= Asian American studies =

Academic study of Asian American history and experiences

Asian American Studies is an academic field originating in the 1960s, which critically examines the history, issues, sociology, religion, experiences, culture, and policies relevant to Asian Americans. It is closely related to other Ethnic Studies fields, such as African American Studies, Latino Studies, and Native American Studies.

Since the 2020s, Asian American Studies has begun to be taught as part of the K-12 curriculum of a number of American states.

==History==
Asian American Studies appeared as a field of intellectual inquiry in the late 1960s as a result of strikes by the Third World Liberation Front, a group of ethnic minority students at San Francisco State University and at the University of California, Berkeley. The students demanded that college classroom instruction include the histories of people of color in the United States as told from their perspectives, create an Ethnic Studies program, expand the Black Studies department, admitting more students of color, and hiring more faculty of color in tenure-track positions. The demand for Ethnic Studies was originally a reaction against the Eurocentric bias in university curricula.

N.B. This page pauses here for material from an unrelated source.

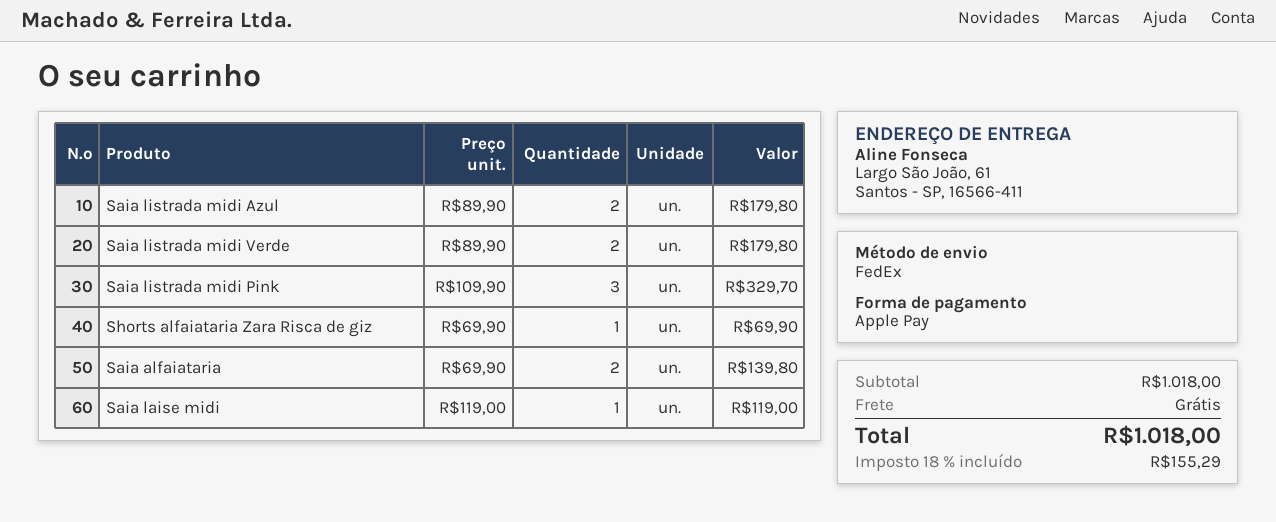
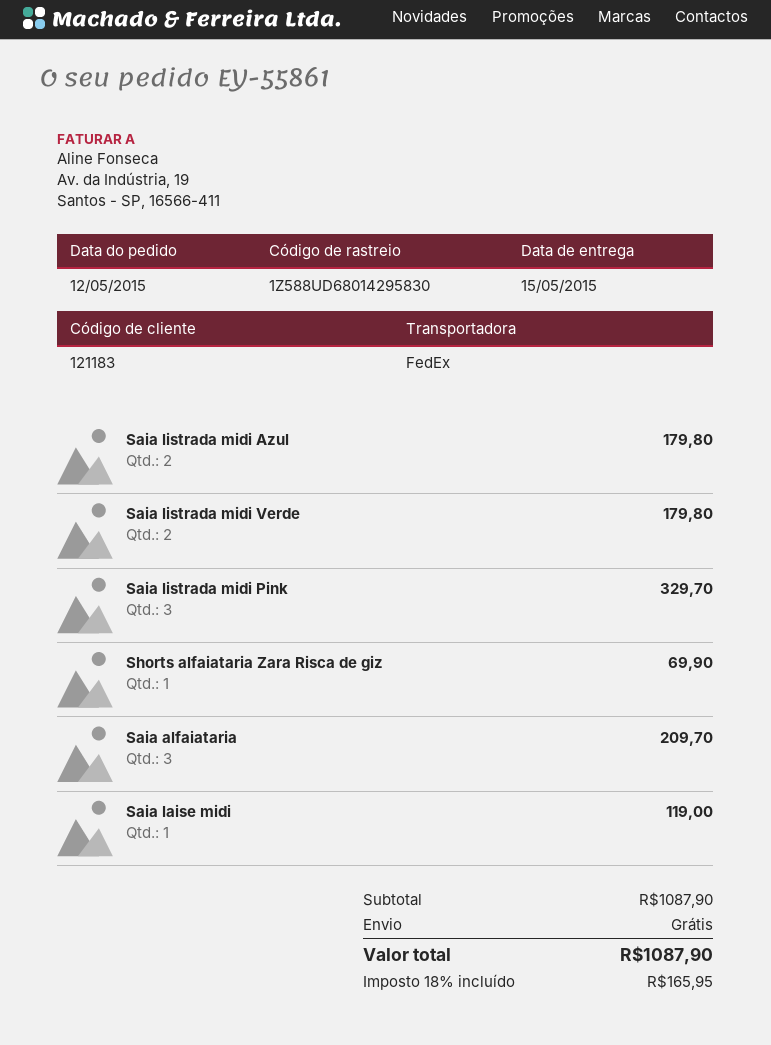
Saia alfaiataria: 2 for 139.80 -> 3 for 209.70
subtotal: 1018.00 -> 1087.90
tax: 18% = 155.29 -> 18% = 165.95
total: 1018.00 -> 1087.90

As a result of the 1968 strike, a College of Ethnic Studies (the only U.S. university academic department of its kind at the time) was established at San Francisco State University with American Indian Studies, Asian American Studies, Africana Studies, and Latino/a Studies as its four units, and a new Department of Ethnic Studies was established at the University of California, Berkeley, consisting of comparative ethnic studies, Asian American and Asian diaspora studies, Chicana/o and Latina/o studies, and Native American studies.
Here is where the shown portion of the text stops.